The Works breaks down the different layers of modern U.S. city infrastructure into sections (moving people, moving freight, power, communications, keeping the city clean, and the future of civic infrastructure) and provides detailed explanations of how they work, using New York City as an example.  This use of New York City’s infrastructure to illustrate city infrastructure in general works well to provides a concrete basis for each chapter, but it also pulls readers into the story of one fairly enigmatic city.  For example, Ascher begins her explanation of how city postal delivery service works with a two page spread describing Manhattan’s pneumatic tube mail network (in operation from 1897 to 1953).  I found this fascinating, but I would guess it’s not a very good example of how metropolitan mail systems typically work.

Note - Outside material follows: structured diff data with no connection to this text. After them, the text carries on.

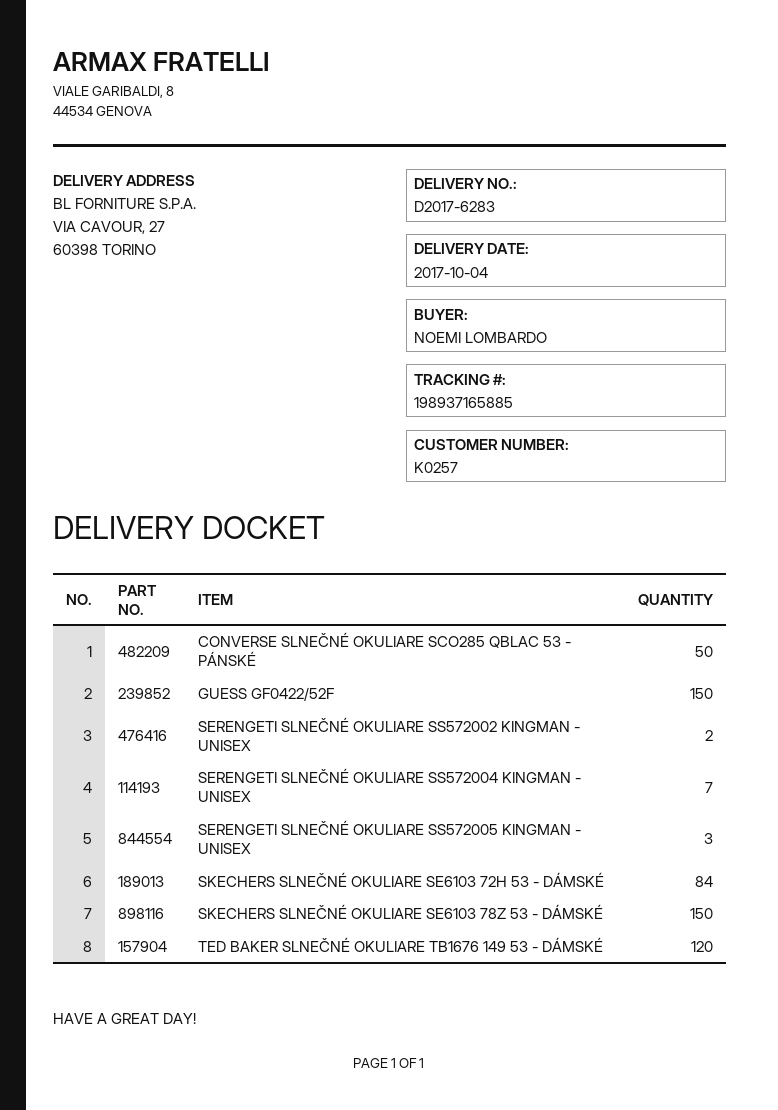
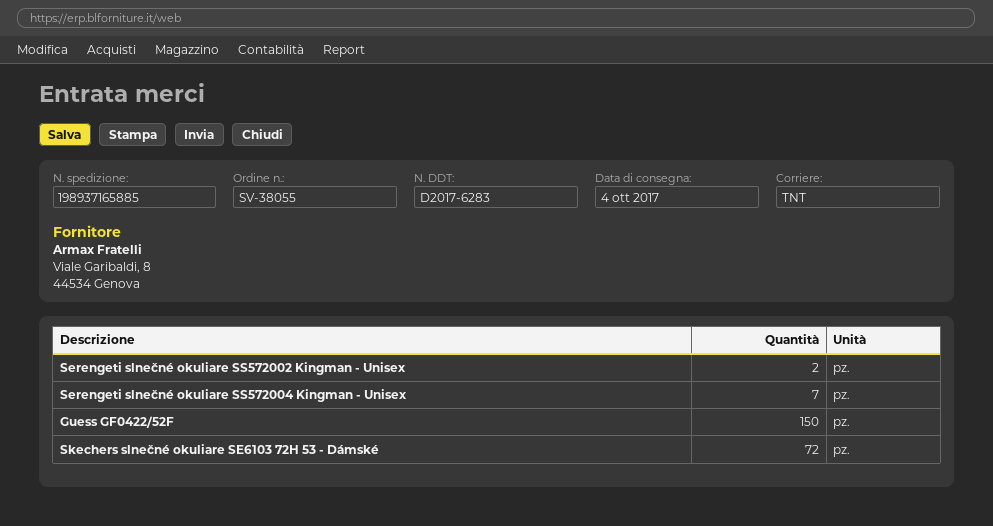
CONVERSE SLNEČNÉ OKULIARE SCO285 QBLAC 53 - PÁNSKÉ: 50 -> none
SERENGETI SLNEČNÉ OKULIARE SS572005 KINGMAN - UNISEX: 3 -> none
SKECHERS SLNEČNÉ OKULIARE SE6103 72H 53 - DÁMSKÉ: 84 -> 72
SKECHERS SLNEČNÉ OKULIARE SE6103 78Z 53 - DÁMSKÉ: 150 -> none
TED BAKER SLNEČNÉ OKULIARE TB1676 149 53 - DÁMSKÉ: 120 -> none

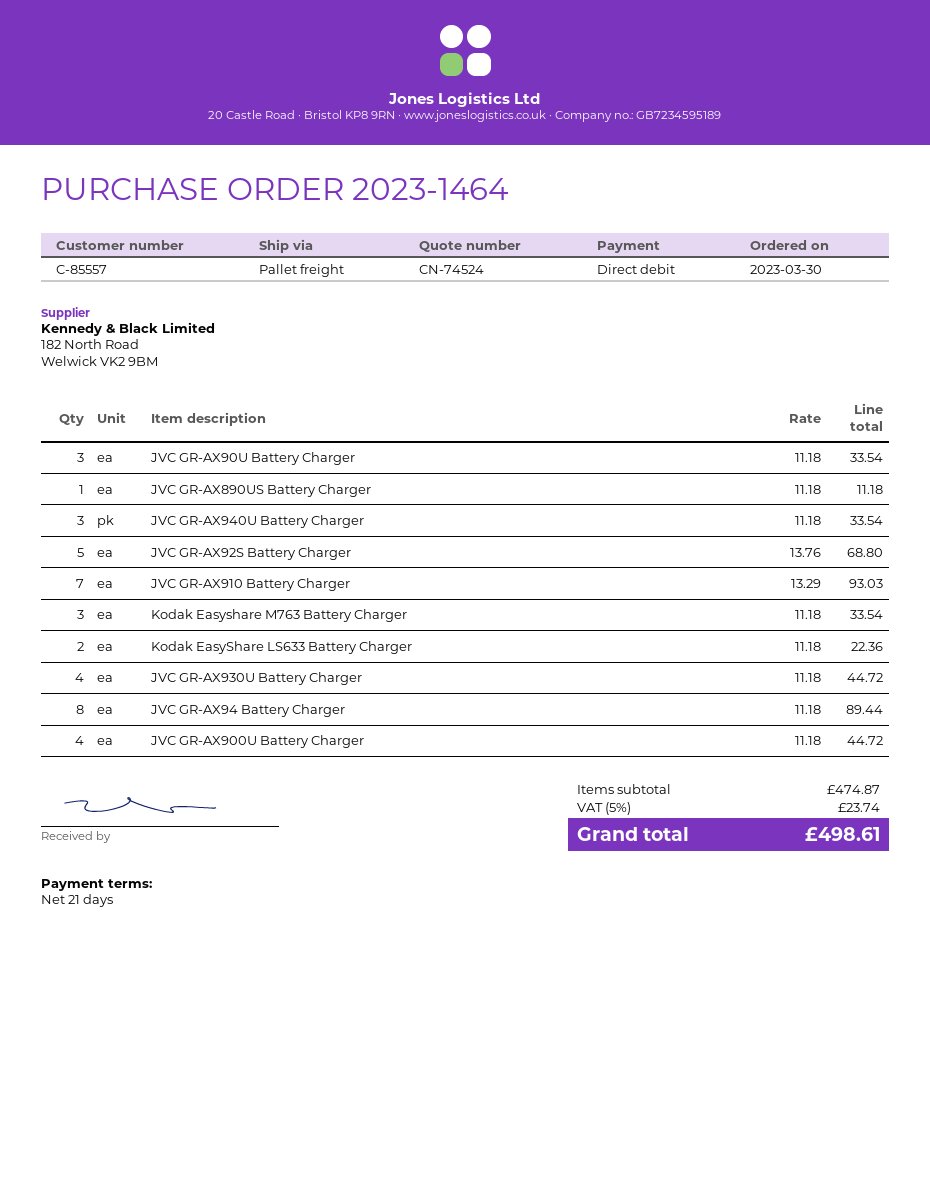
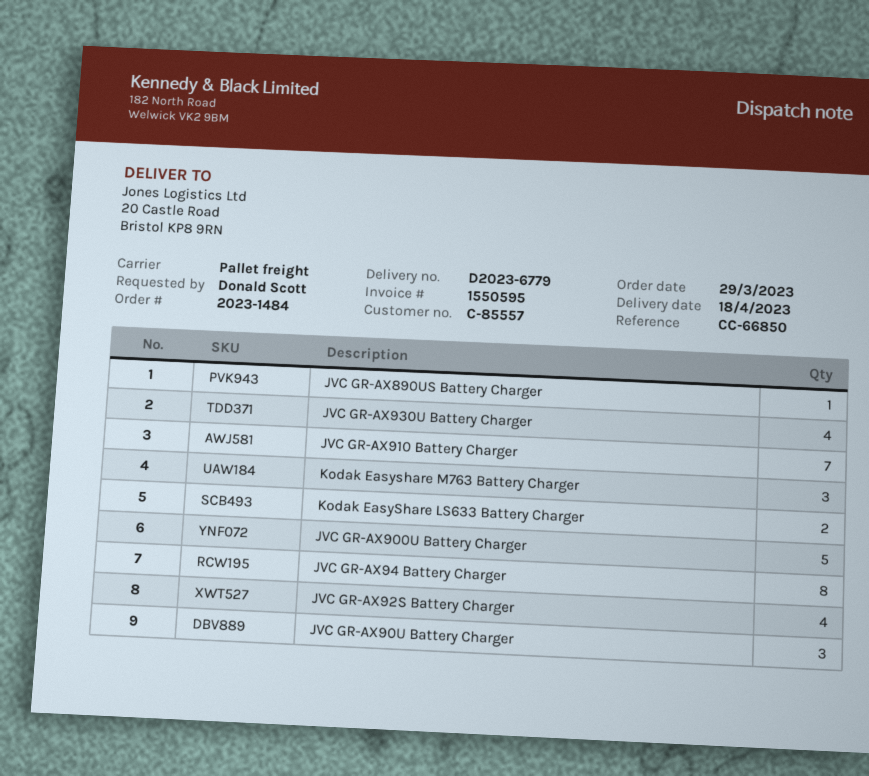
order number: 2023-1464 -> 2023-1484
order date: 2023-03-30 -> 2023-03-29
JVC GR-AX940U Battery Charger: 3 -> none
JVC GR-AX92S Battery Charger: 5 -> 4
JVC GR-AX900U Battery Charger: 4 -> 5

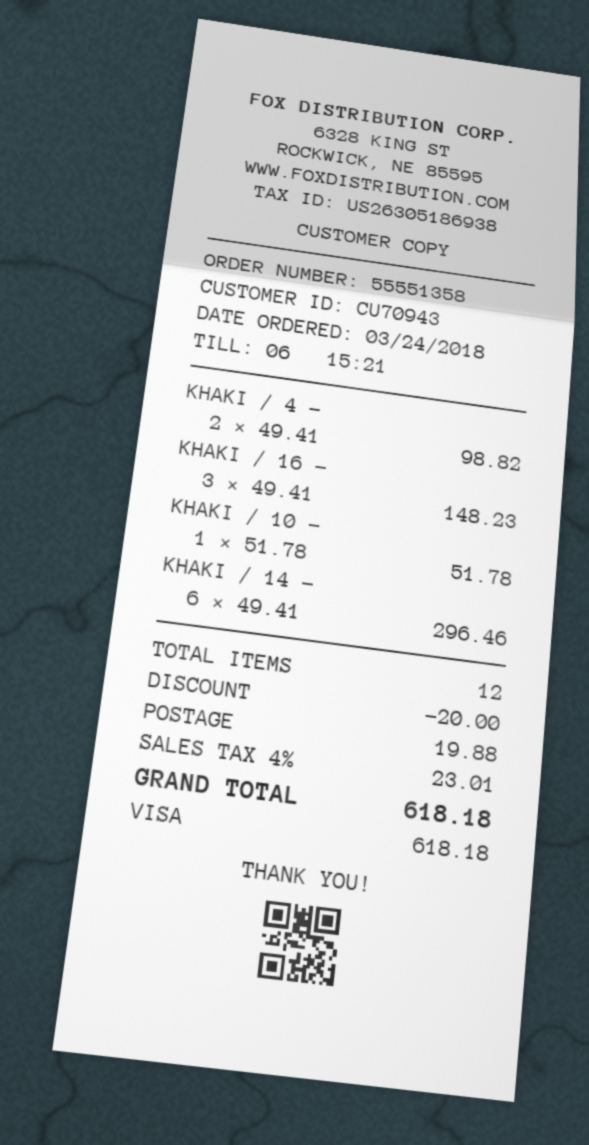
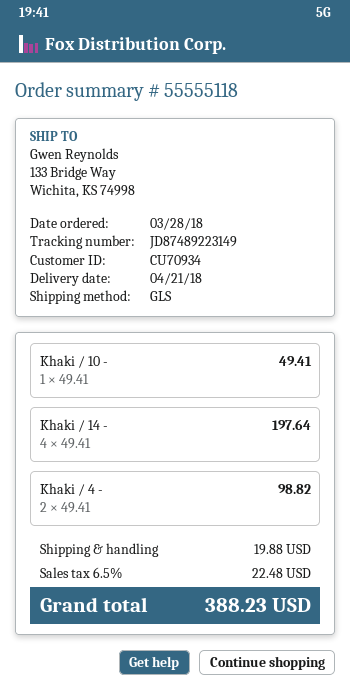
order number: 55551358 -> 55555118
order date: 2018-03-24 -> 2018-03-28
customer number: CU70943 -> CU70934
KHAKI / 16 -: 3 x 49.41 = 148.23 -> none
KHAKI / 10 -: 1 x 51.78 = 51.78 -> 1 x 49.41 = 49.41
KHAKI / 14 -: 6 x 49.41 = 296.46 -> 4 x 49.41 = 197.64
discount: 20.00 -> none
tax: 4% = 23.01 -> 6.5% = 22.48
total: 618.18 -> 388.23

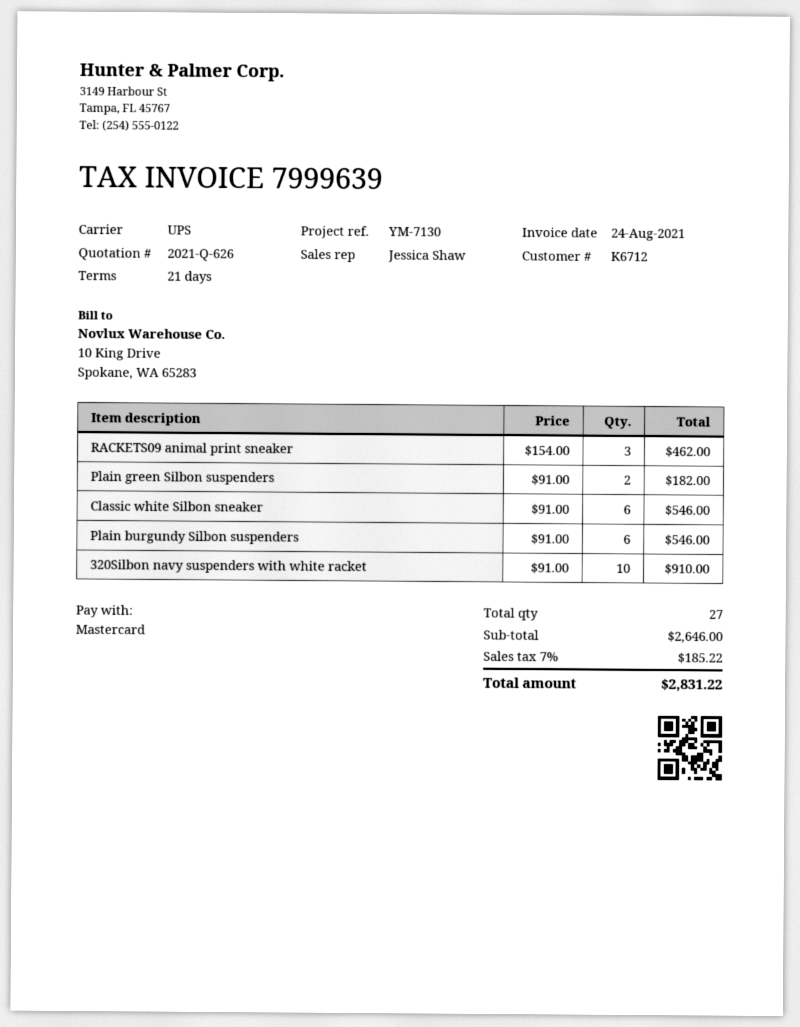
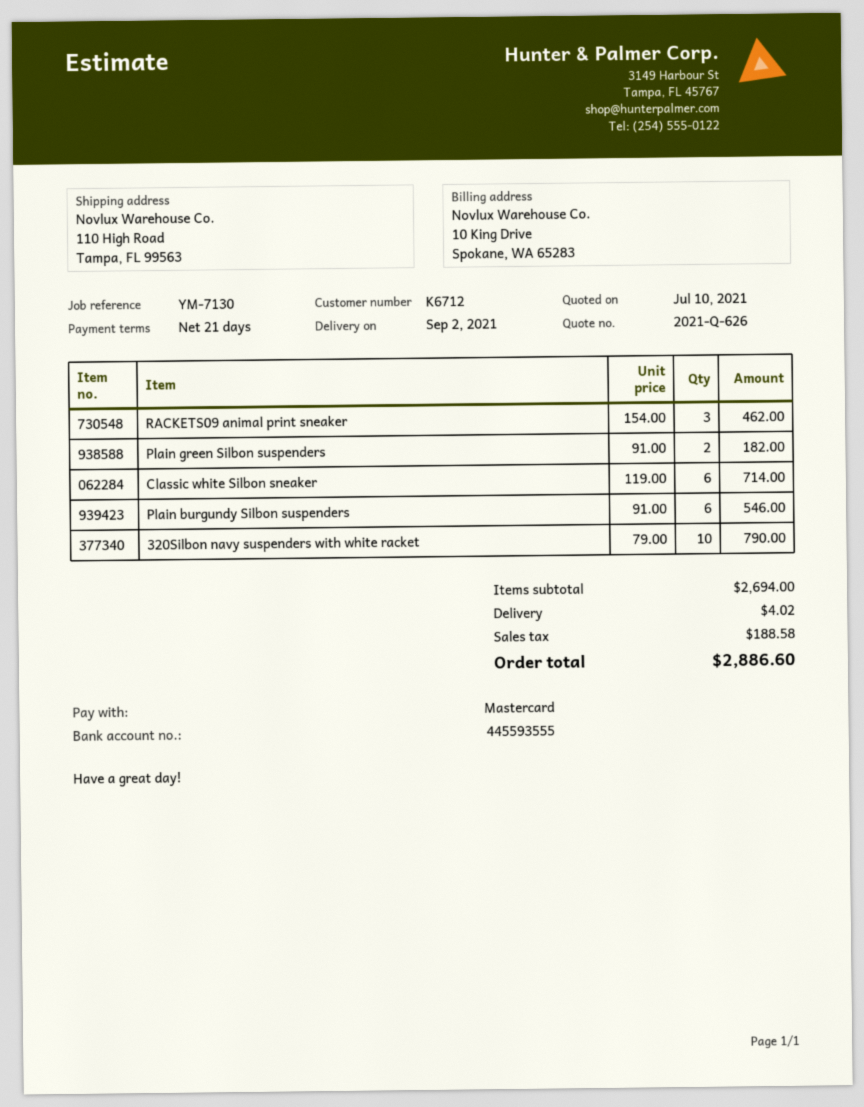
Classic white Silbon sneaker: 6 x 91.00 = 546.00 -> 6 x 119.00 = 714.00
320Silbon navy suspenders with white racket: 10 x 91.00 = 910.00 -> 10 x 79.00 = 790.00
subtotal: 2646.00 -> 2694.00
shipping: none -> 4.02
tax: 185.22 -> 188.58
total: 2831.22 -> 2886.60

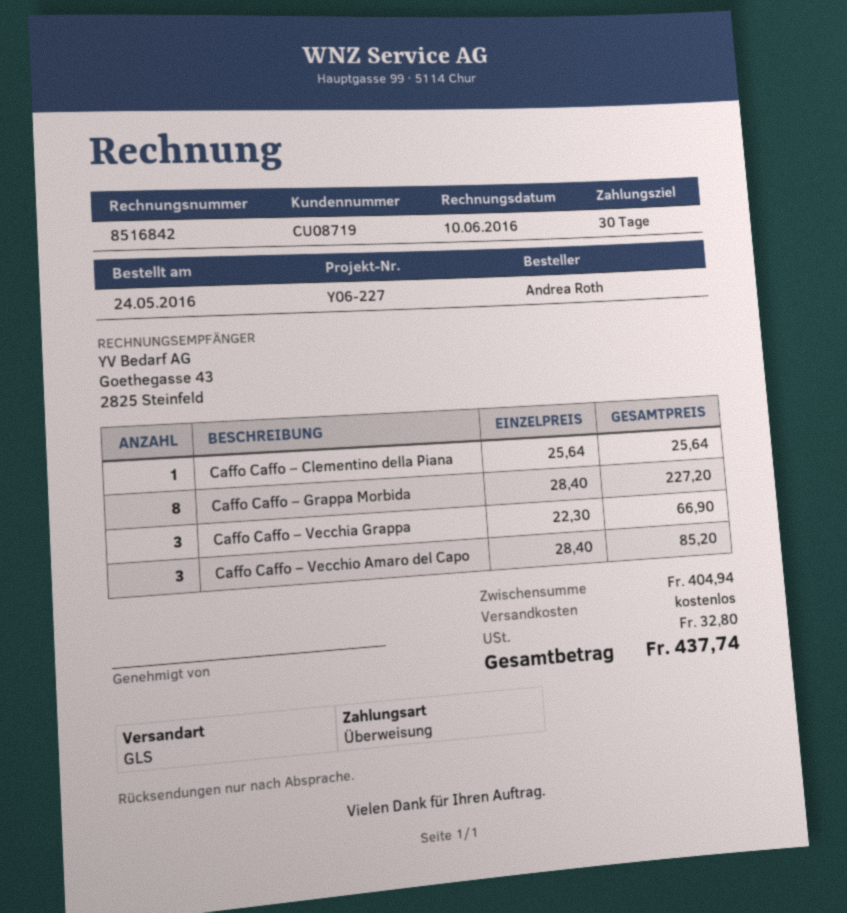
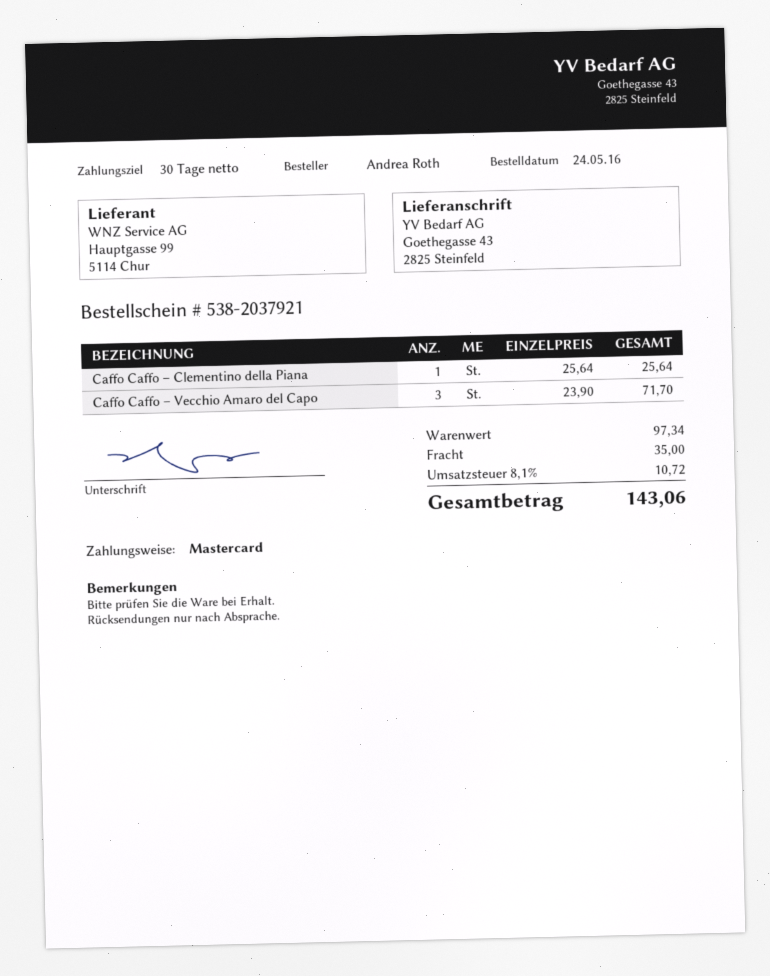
payment method: bank transfer -> Mastercard
Caffo Caffo – Grappa Morbida: 8 x 28.40 = 227.20 -> none
Caffo Caffo – Vecchia Grappa: 3 x 22.30 = 66.90 -> none
Caffo Caffo – Vecchio Amaro del Capo: 3 x 28.40 = 85.20 -> 3 x 23.90 = 71.70
subtotal: 404.94 -> 97.34
shipping: 0.00 -> 35.00
tax: 32.80 -> 10.72
total: 437.74 -> 143.06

In fact, while reading the book’s most New York-specific bits, I often wished that Ascher had made more of an effort to discuss them in the context of other cities.  There is a section on New York’s steam network, which heats buildings and provides steam for industrial use throughout midtown and lower Manhattan.  Ascher’s account of the history of the steam system, her description of its technical specifications, and her discussion of steam’s practical uses is both compelling and educational.  But although she begins the chapter with a note that New York’s is the biggest district steam system in the world, and mentions that there are steam systems in Paris and in at least four other U.S. cities, she does not disclose how common municipal steam systems are, nor does she discuss the circumstances under which they are practical, or explain their history in general.  Are they rare, or common?  When were they first installed?  What political and practical factors keep them operating, or not?  Outside of the specific example of New York City’s steam system, readers are none the wiser.

The strategy of using a specific city to illustrate how city systems operate is a good one, but I think it might have been more successful if the example city was more, well, typical of cities in general.  Of course every city is unique and has its foibles, but comparing Pittsburgh, St. Louis, Buffalo, Nashville, Iowa City, Austin, Bakersfield, or Spokane to the rest of the cities in the U.S. might be a little bit less of a stretch.

However, despite my frustration that The Works contributes to a worldwide conspiracy to make New York seem more important and fascinating than it has any right to be, I can highly recommend the book.  Each piece of the story of how city systems work is clearly explained with an intelligent narrative and beautiful, information-rich illustrations.  Many chapters shed a great deal of light on how cities operate — the discussions of rail freight, garbage collection and disposal, road maintenance and traffic management, radio and telecommunications, and electricity are especially illuminating.  The book’s organization is logical and easy to navigate, and the index is competent.  If you are curious to see how mail is moved, how sewers work, what causes potholes and how they are fixed, or how rolling stock is managed, The Works is an excellent place to begin your education.